Jelaslah bahwa dari luar undang-undang tersebut dibuat dengan tujuan bahwa pemerintah akan menggunakan ‘pembelajaran sepanjang hayat’ lebih dari sekedar konsep dasar yang digunakan dalam pendidikan sosial. Undang-undang tersebut dirancang agar rencana konkrit dalam implementasi kebijakan-kebijakan baru harus terus dikembangkan terutama melalui laporan dan rekomendasi Badan adhok yang telah dibentuk. Untuk itulah pada tahun 1992 Badan Nasional Lifelong Learning didirikan untuk memberikan saran bagi perkembangan kebijakan yang telah ditetapkan. Dari hasil studi-studi Wilson (2001) menjelaskan, bahwa Badan Pendidikan dan Badan Pusat Pendidikan telah mengeluarkan 10 kali laporan antara tahun 1990 sampai dengan tahun 2000, dimana laporan-laporan tersebut sangat berpengaruh terhadap perkembangan kebijakan pendidikan. (Miya Narushima, 2004).

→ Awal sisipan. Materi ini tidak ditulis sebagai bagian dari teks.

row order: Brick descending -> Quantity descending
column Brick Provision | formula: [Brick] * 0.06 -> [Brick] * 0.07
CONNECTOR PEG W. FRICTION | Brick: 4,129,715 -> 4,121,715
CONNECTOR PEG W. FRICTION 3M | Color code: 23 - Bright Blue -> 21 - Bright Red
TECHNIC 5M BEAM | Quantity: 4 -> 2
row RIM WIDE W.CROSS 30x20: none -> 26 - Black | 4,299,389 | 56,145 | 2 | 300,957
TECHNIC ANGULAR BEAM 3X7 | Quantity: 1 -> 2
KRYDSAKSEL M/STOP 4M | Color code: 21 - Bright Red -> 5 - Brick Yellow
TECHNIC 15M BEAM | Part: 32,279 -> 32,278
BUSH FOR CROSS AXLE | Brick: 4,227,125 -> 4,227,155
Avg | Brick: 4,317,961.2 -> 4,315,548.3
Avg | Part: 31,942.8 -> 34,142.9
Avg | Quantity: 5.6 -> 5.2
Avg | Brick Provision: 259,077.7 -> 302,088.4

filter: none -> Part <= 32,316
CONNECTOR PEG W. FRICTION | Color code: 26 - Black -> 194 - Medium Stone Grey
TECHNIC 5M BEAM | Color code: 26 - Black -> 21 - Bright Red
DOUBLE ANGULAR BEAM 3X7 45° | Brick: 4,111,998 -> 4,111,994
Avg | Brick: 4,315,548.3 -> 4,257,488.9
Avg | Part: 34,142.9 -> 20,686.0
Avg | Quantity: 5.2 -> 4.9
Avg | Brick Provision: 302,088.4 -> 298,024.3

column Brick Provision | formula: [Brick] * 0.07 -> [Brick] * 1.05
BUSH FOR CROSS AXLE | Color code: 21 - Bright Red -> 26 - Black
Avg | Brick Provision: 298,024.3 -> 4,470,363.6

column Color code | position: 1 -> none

Inovasi utama Undang-undang lifelong learning promotion terangkum dalam tiga poin berikut:
- dukungan bagi tiap Prefektur (serupa dengan pemerintahan provinsi) guna mendirikan Badan Pembelajaran Sepanjang Hayat Prefektur serta merencanakan pembelajaran sepanjang hayatnya sendiri;
- dukungan bagi lembaga bisnis swasta untuk bekerja sama dalam pengembangan masyarakat melalui pembelajaran sepanjang hayat yang terintegrasi dengan sektor-sektor publik dan pemerintah; dan
- Departemen Perdagangan dan Perindustrian Internasional, birokrasi yang paling berpengaruh di Jepang, memiliki rencana untuk ikut terlibat memfasilitasi industri pembelajaran sepanjang hayat.